■ SUPPLIED RECORDS:

========================================================================

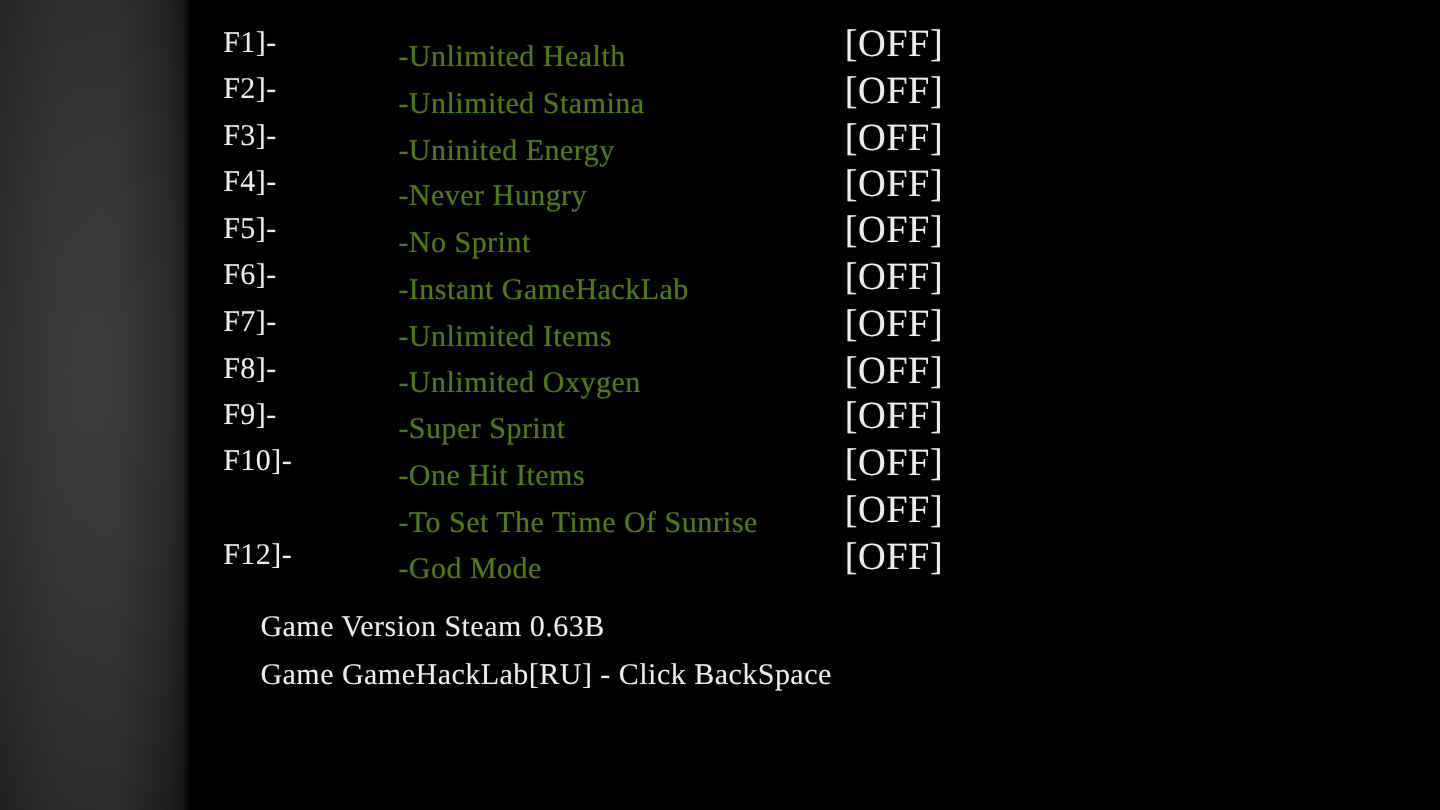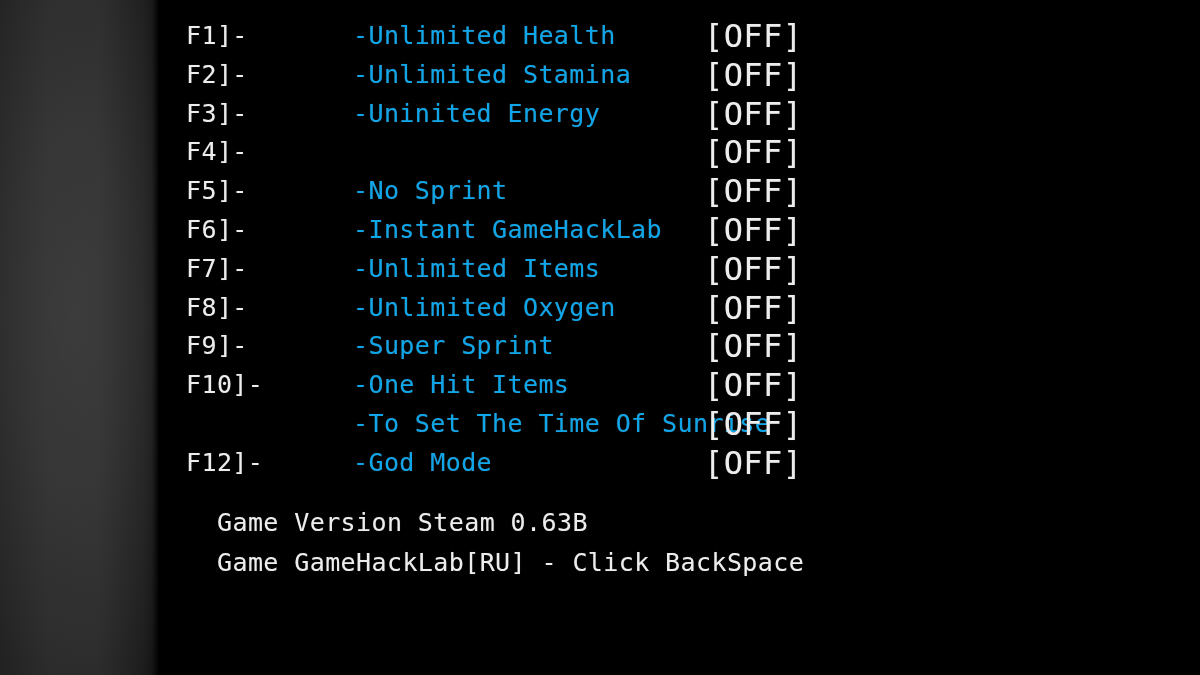--- a/index.html
+++ b/index.html
@@ -48,6 +48,7 @@
     top: 0;
     width: 1200px;
     height: 615px;
+    font-family: Liberation Serif, serif;
   }
 
   .cheat-list {

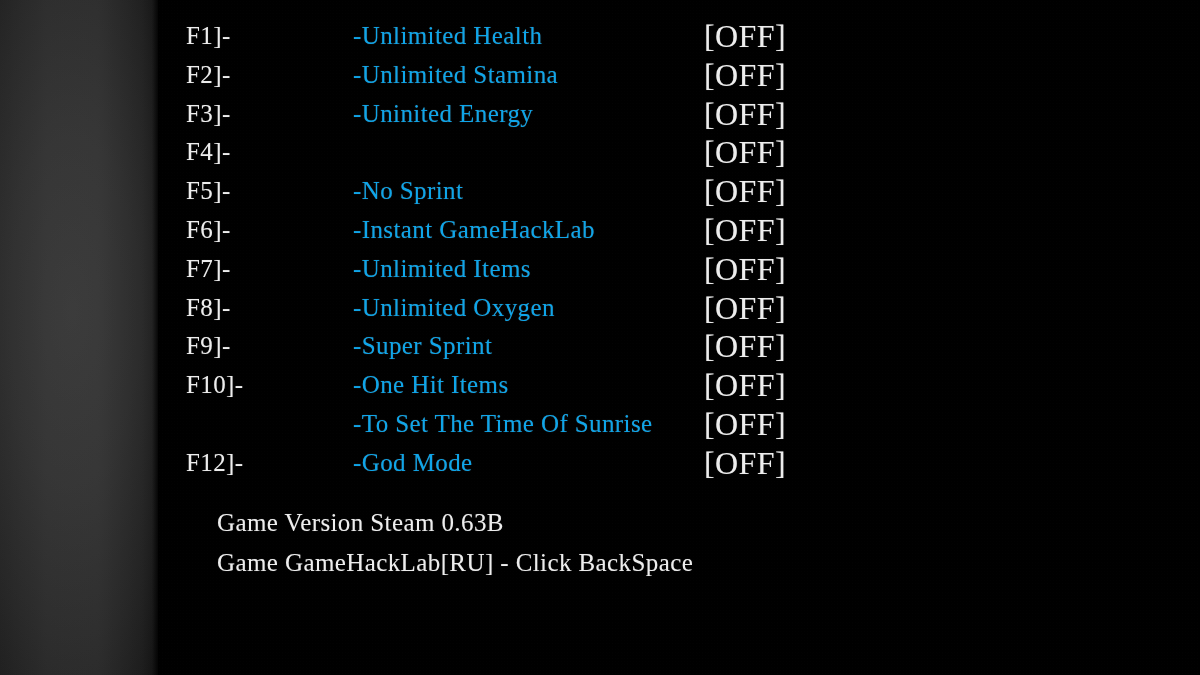--- a/index.html
+++ b/index.html
@@ -79,13 +79,12 @@
   .label-cell {
     position: absolute;
     left: 146px;
-    top: 0;
-    color: #0ea5e9;
+    top: 12px;
+    color: #4d7c0f;
     font-size: 25px;
     letter-spacing: 0.4px;
     white-space: pre;
     text-shadow: 0 0 1px rgba(255,255,255,0.25);
-    margin-left: 21px;
   }
 
   .status-cell {

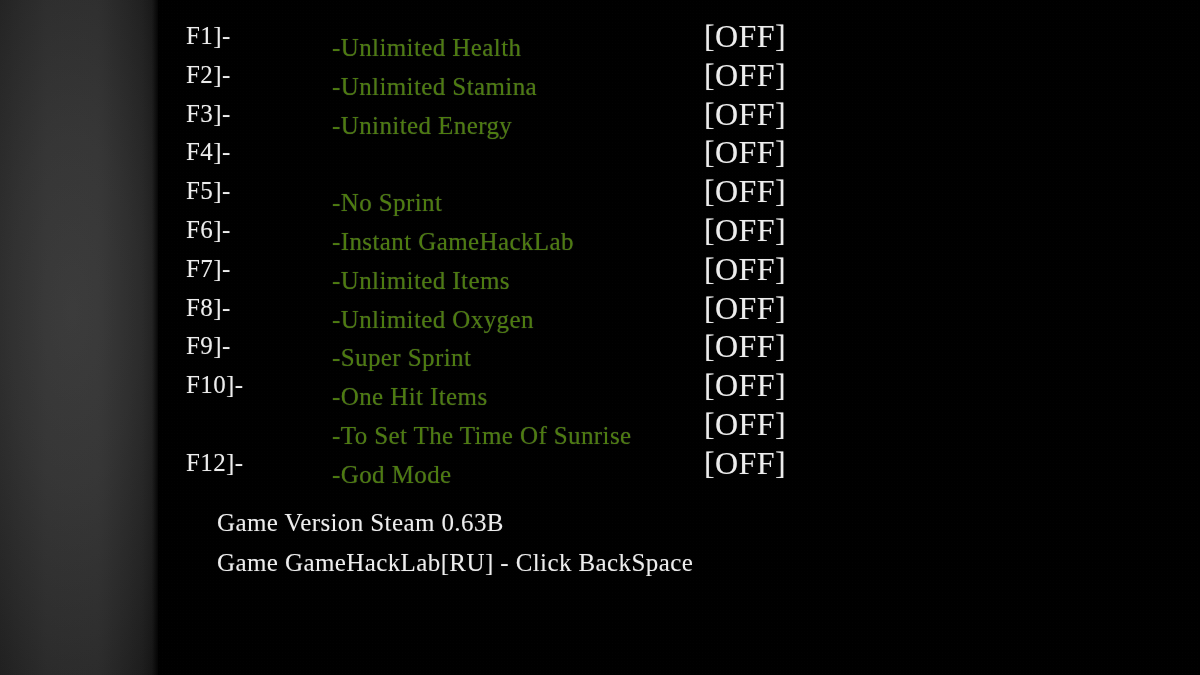--- a/index.html
+++ b/index.html
@@ -144,7 +144,7 @@
         <div class="cheat-row"><span class="key-cell">F1]-</span><span class="label-cell">-Unlimited Health</span><span class="status-cell">[OFF]</span></div>
         <div class="cheat-row"><span class="key-cell">F2]-</span><span class="label-cell">-Unlimited Stamina</span><span class="status-cell">[OFF]</span></div>
         <div class="cheat-row"><span class="key-cell">F3]-</span><span class="label-cell">-Uninited Energy</span><span class="status-cell">[OFF]</span></div>
-        <div class="cheat-row"><span class="key-cell">F4]-</span><span class="status-cell">[OFF]</span></div>
+        <div class="cheat-row"><span class="key-cell">F4]-</span><span class="label-cell">-Never Hungry</span><span class="status-cell">[OFF]</span></div>
         <div class="cheat-row"><span class="key-cell">F5]-</span><span class="label-cell">-No Sprint</span><span class="status-cell">[OFF]</span></div>
         <div class="cheat-row"><span class="key-cell">F6]-</span><span class="label-cell">-Instant GameHackLab</span><span class="status-cell">[OFF]</span></div>
         <div class="cheat-row"><span class="key-cell">F7]-</span><span class="label-cell">-Unlimited Items</span><span class="status-cell">[OFF]</span></div>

========================================================================

■ EXERCISE: The answer should consist of every line above, exact and free of images.

■ WRITTEN RESPONSE:
--- a/index.html
+++ b/index.html
@@ -48,6 +48,7 @@
     top: 0;
     width: 1200px;
     height: 615px;
+    font-family: Liberation Serif, serif;
   }
 
   .cheat-list {

--- a/index.html
+++ b/index.html
@@ -79,13 +79,12 @@
   .label-cell {
     position: absolute;
     left: 146px;
-    top: 0;
-    color: #0ea5e9;
+    top: 12px;
+    color: #4d7c0f;
     font-size: 25px;
     letter-spacing: 0.4px;
     white-space: pre;
     text-shadow: 0 0 1px rgba(255,255,255,0.25);
-    margin-left: 21px;
   }
 
   .status-cell {

--- a/index.html
+++ b/index.html
@@ -144,7 +144,7 @@
         <div class="cheat-row"><span class="key-cell">F1]-</span><span class="label-cell">-Unlimited Health</span><span class="status-cell">[OFF]</span></div>
         <div class="cheat-row"><span class="key-cell">F2]-</span><span class="label-cell">-Unlimited Stamina</span><span class="status-cell">[OFF]</span></div>
         <div class="cheat-row"><span class="key-cell">F3]-</span><span class="label-cell">-Uninited Energy</span><span class="status-cell">[OFF]</span></div>
-        <div class="cheat-row"><span class="key-cell">F4]-</span><span class="status-cell">[OFF]</span></div>
+        <div class="cheat-row"><span class="key-cell">F4]-</span><span class="label-cell">-Never Hungry</span><span class="status-cell">[OFF]</span></div>
         <div class="cheat-row"><span class="key-cell">F5]-</span><span class="label-cell">-No Sprint</span><span class="status-cell">[OFF]</span></div>
         <div class="cheat-row"><span class="key-cell">F6]-</span><span class="label-cell">-Instant GameHackLab</span><span class="status-cell">[OFF]</span></div>
         <div class="cheat-row"><span class="key-cell">F7]-</span><span class="label-cell">-Unlimited Items</span><span class="status-cell">[OFF]</span></div>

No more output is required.